> _REQUIRED ACTION_
Reproduce exactly, with no pictures, each line from the opening of the material down through the line containing "(181, 792) none".

> _RECORDS FOR THE EXERCISE_
------------------------

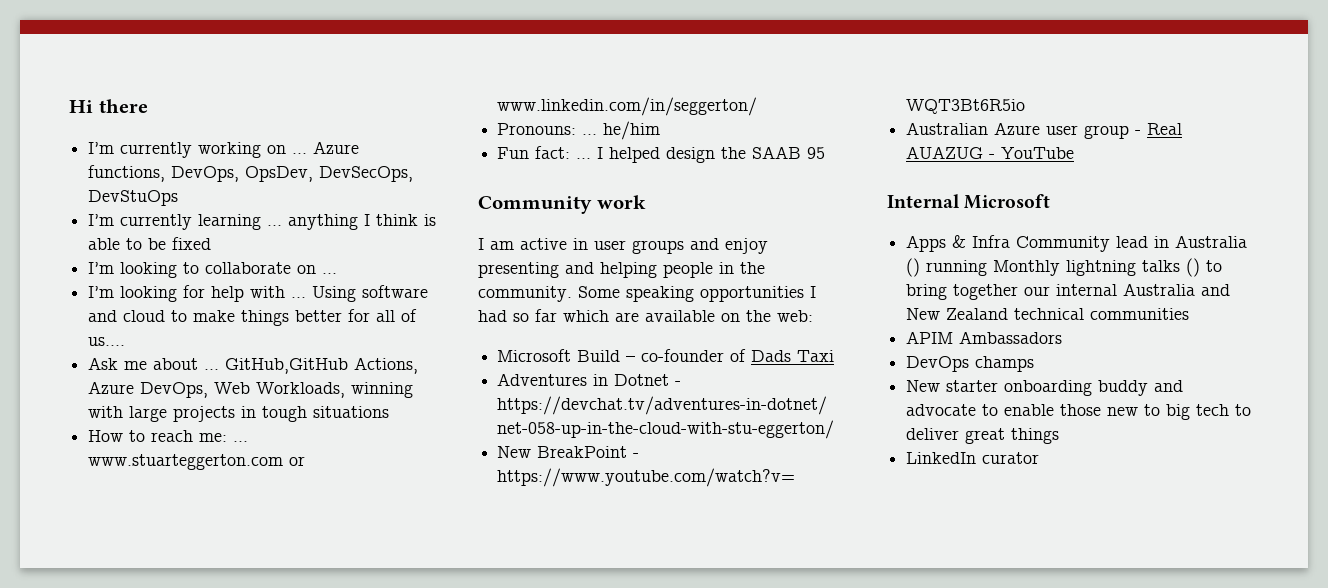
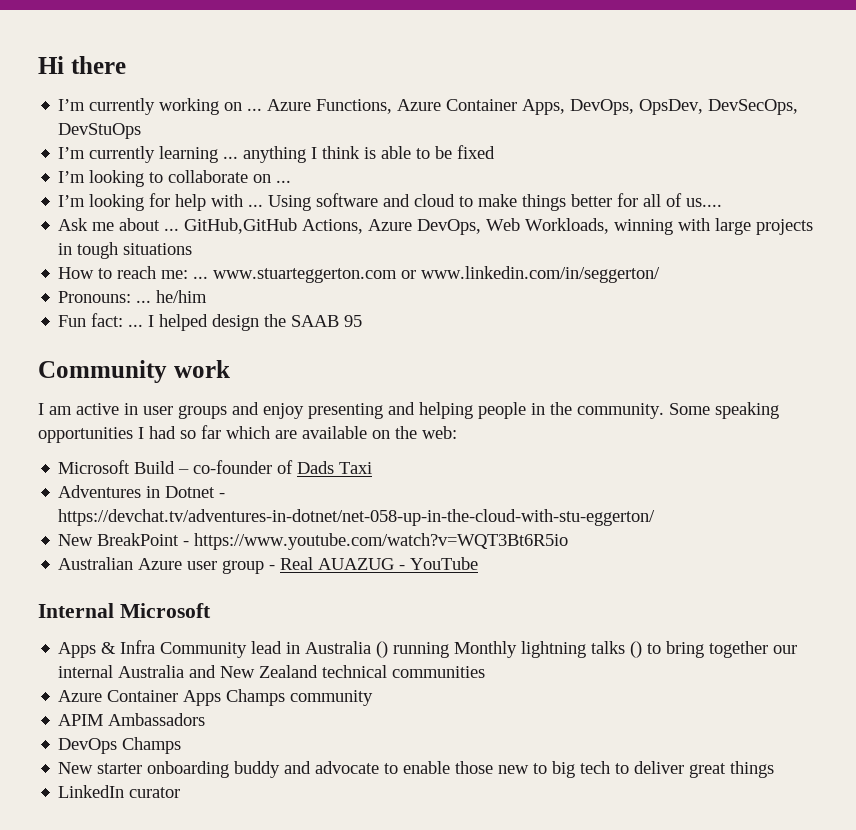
[88,165,166,182] functions, -> [316,99,566,115] Functions, Azure Container Apps,
(1190, 314) none -> [58,689,374,706] // Azure Container Apps Champs community
[975,356,1035,372] champs -> [122,737,182,754] Champs

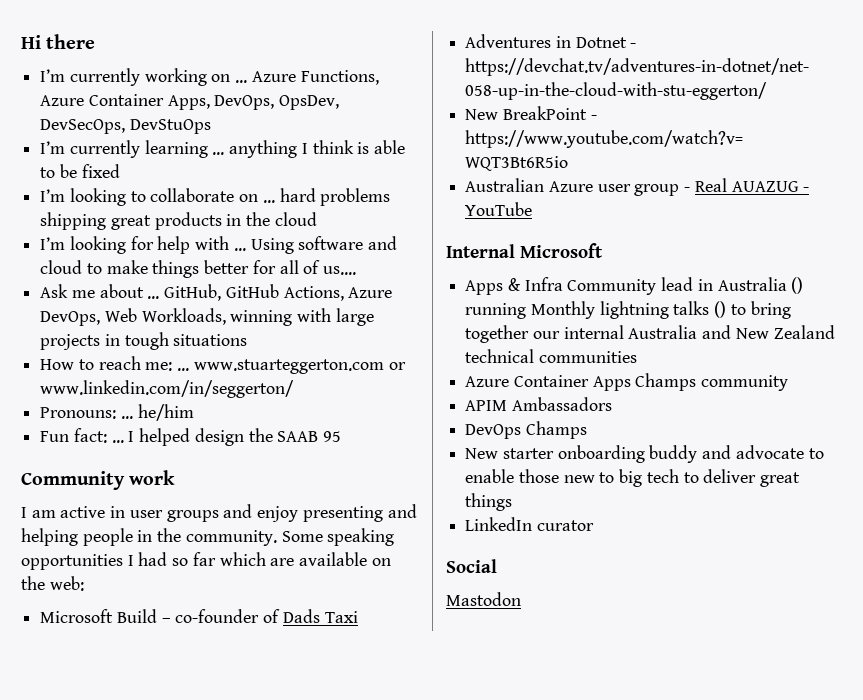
(292, 181) none -> [279,188,391,206] [40,212,317,230] hard problems shipping great products in the cloud
[184,218,298,234] GitHub,GitHub -> [164,284,279,301] GitHub, GitHub
(181, 792) none -> [446,559,497,573] [446,592,521,606] // Social // Mastodon

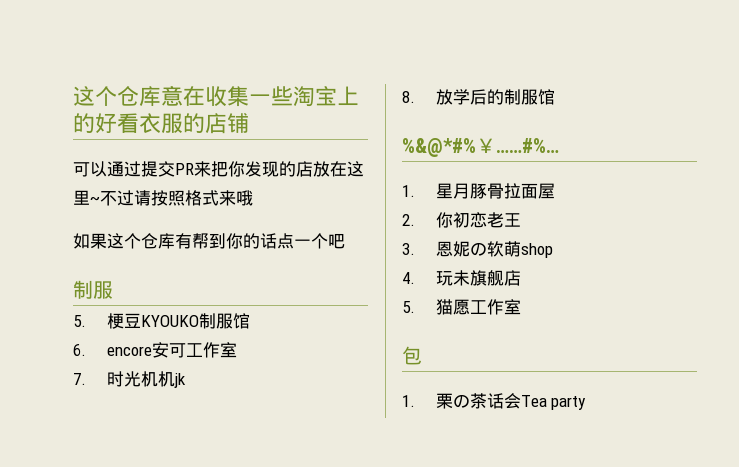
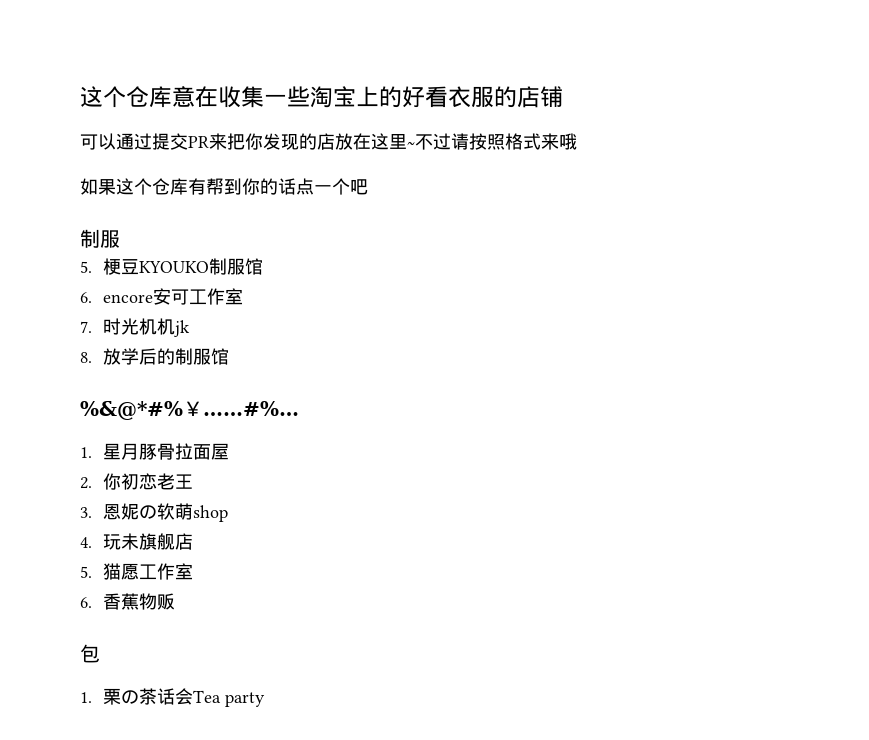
(521, 307) none -> [80,593,176,610] // 6.香蕉物贩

------------------------

> _ANSWER TO THE PROBLEM_
[88,165,166,182] functions, -> [316,99,566,115] Functions, Azure Container Apps,
(1190, 314) none -> [58,689,374,706] // Azure Container Apps Champs community
[975,356,1035,372] champs -> [122,737,182,754] Champs

(292, 181) none -> [279,188,391,206] [40,212,317,230] hard problems shipping great products in the cloud
[184,218,298,234] GitHub,GitHub -> [164,284,279,301] GitHub, GitHub
(181, 792) none -> [446,559,497,573] [446,592,521,606] // Social // Mastodon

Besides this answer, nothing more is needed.